Watch the full presentation below. You can also watch all Markus’ Academy webinars on the Markus’ Academy YouTube channel.

Executive Summary

  • [0:00] Inflation is on the rise: how can there be a soft landing? Extremely low interest rates have caused high inflation, as many people had predicted. Small interest rate increases this year will not be enough to decrease inflation, suggesting that a soft landing will be difficult. Debt restructuring will likely be a major structural problem facing monetary and fiscal authorities in the next few years. Global effects will be nontrivial, as low-income countries that borrow in dollars may feel the effects of interest rate increases. Credibility is very important for central banks, and if people don’t hold the same 2% inflation expectations, it will be very damaging. The inflation anchor differs based on lived experiences, as Central Bankers or citizens who did not live through high inflation periods worry more about low inflation.
  • [24:36] What do you see as the role of models and the reaction functions of the central bank? The point of a model is to simplify a certain aspect of the world, so you can wrap your head around the idea. However, one main weakness of monetary policy in recent years has been the belief in simple models that do not properly factor in confounding agents, leading to suboptimal policy decisions. Overly simplified modeling may have given a false sense of security that inflation would always trend back to 2%, which could be why lenient inflation targeting policies were put into place. 

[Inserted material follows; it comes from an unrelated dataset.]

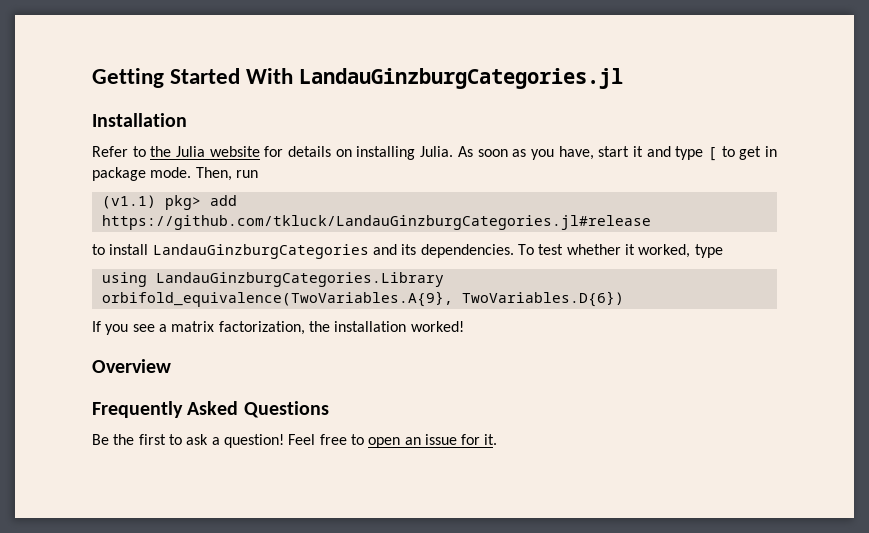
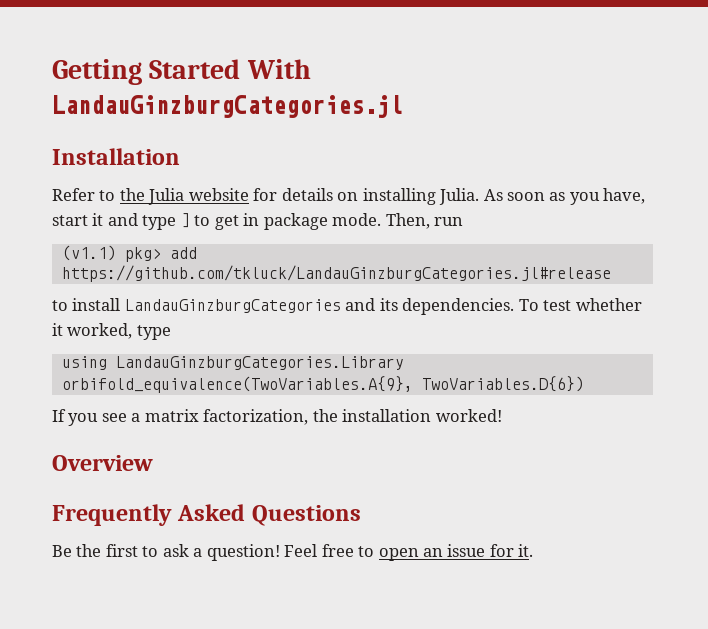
[707,147,717,161] [ -> [180,213,190,228] ]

  • [31:11] How did inflation targeting begin, and how has it functioned? In the 1970s, people believed that the economy could run at a high level without inflation, and in the 1980s, first attempts at price stability began through monetary aggregates. By the 1990s, challenges with exchange rate targeting and monetary targets meant that inflation targeting made the most sense, which led to the standard 2% rate in the following decades. Transparency was important in the sense that people needed to understand why the banks were making these decisions, not simply publishing all proceedings on these matters. 
  • [47:44] What are some of the limits of inflation targeting? Fed predictions often vary based on perspective, which means that it does not always make sense to provide exact estimates. World events and financial crises have shown that it does not make sense to have a framework that gets easily overwhelmed by events. Many people believe that there is a natural rate of interest and unemployment. We may be able to use the natural rate of interest in modeling going into the future, which could be beneficial in creating policy.

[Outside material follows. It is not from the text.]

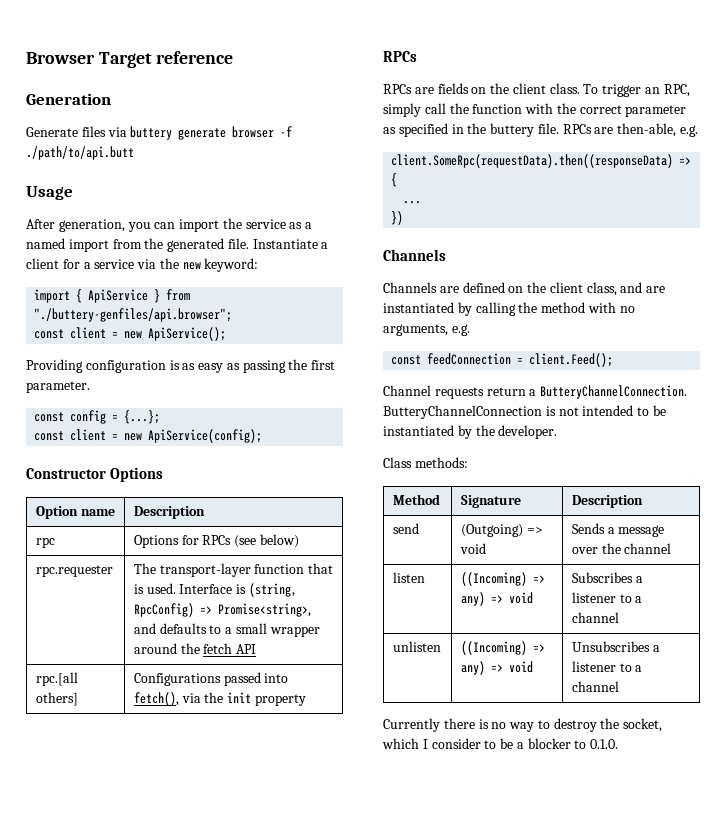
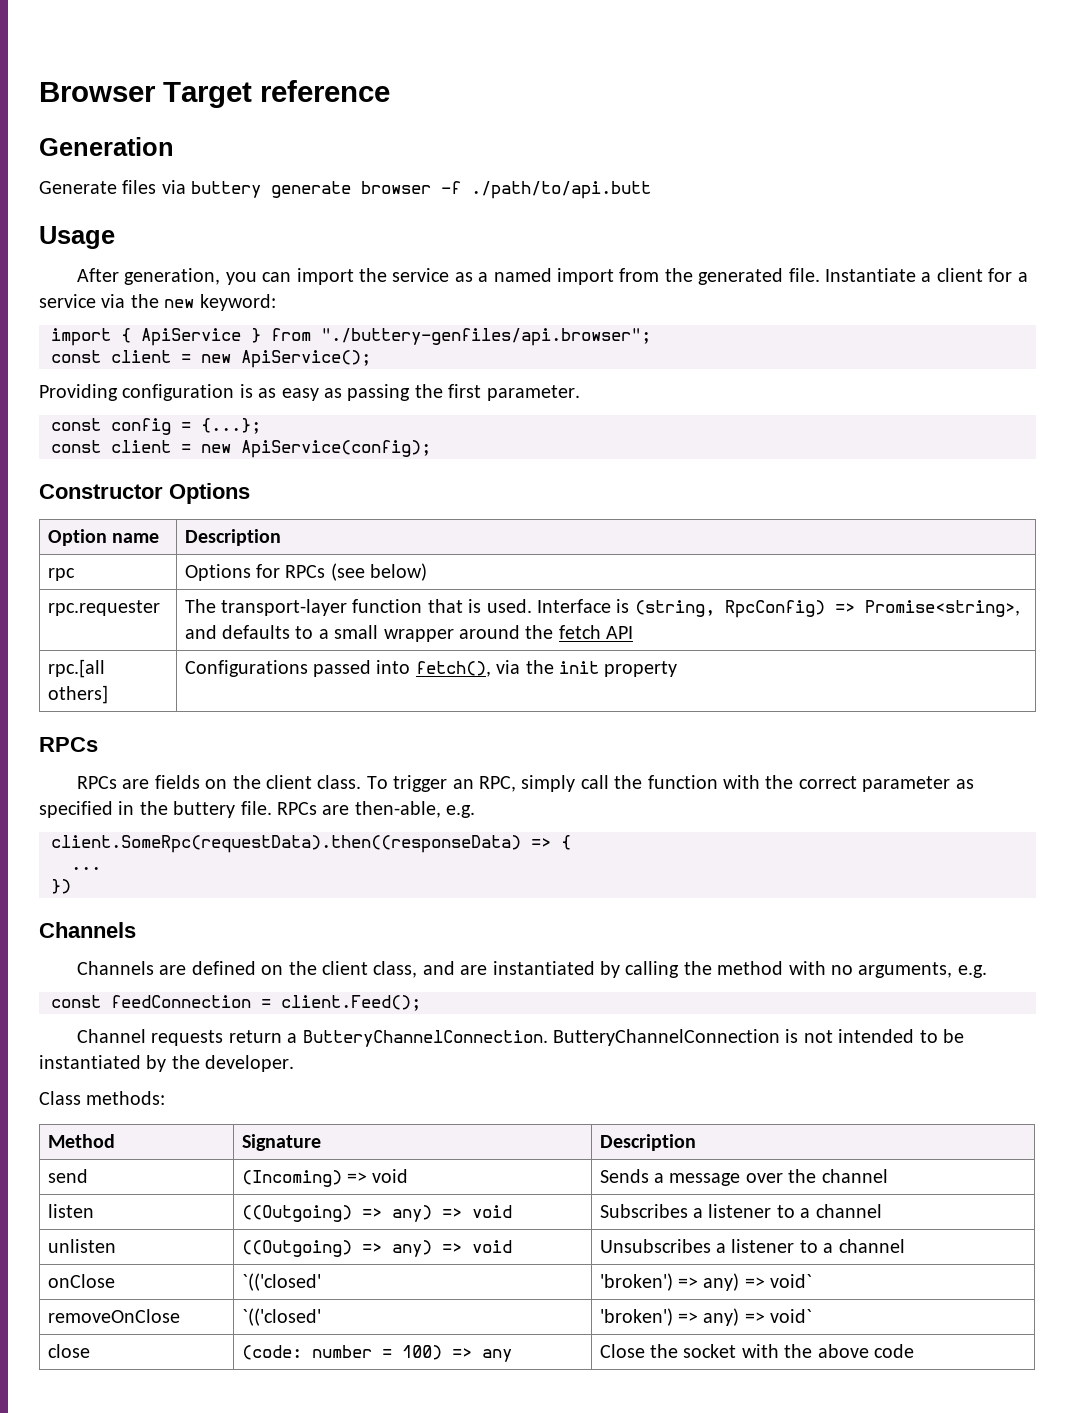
[460,524,523,537] (Outgoing) -> [241,1170,342,1187] (Incoming)
[460,572,527,586] ((Incoming) -> [241,1205,352,1222] ((Outgoing)
[460,641,527,655] ((Incoming) -> [241,1240,352,1257] ((Outgoing)
[383,718,663,732] [382,738,619,749] // Currently there is no way to destroy the socket, which I consider to be a blocker to 0.1.0. -> [47,1274,115,1288] [241,1273,321,1291] [599,1273,813,1291] [47,1309,180,1323] [241,1308,321,1326] [599,1308,813,1326] [47,1344,90,1358] [241,1345,512,1362] [599,1344,914,1358] // onClose | `(('closed' | 'broken') => any) => void` // removeOnClose | `(('closed' | 'broken') => any) => void` // close | (code: number = 100) => any | Close the socket with the above code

  • [53:11] From current events, what is in store for the future of Central Bank Balance Sheets? Quantitative easing practices have been used whenever an event is taking place, and we need to assess whether everything requires a Central Bank response. However, during the Covid-19 crisis, banks were not contracting their balance sheets, meaning that any QE was increasing the monetary base, which may have been a cause of recent inflation. We must ask whether these stimuli are necessary in finding the optimal equilibrium, and whether the Central Bank should be involved or whether that compromises principles of independence.
  • [1:07:46] The Role of Central Bank independence. Central Banks have recently felt an onus to take action on some issues, but there are often great risks involved once the Central Bank feels the need to act on social issues or things that could be geopolitically complicated. 
  • [1:12:33] Central Bank Digital Currency. The House of Lords report called it “a solution in search of a problem,” believing that it could lead to financial instability and greater state surveillance. It is not feasible for many Central Banks at the moment, and many of the primary functions of CBDC are already done in the way things are currently done.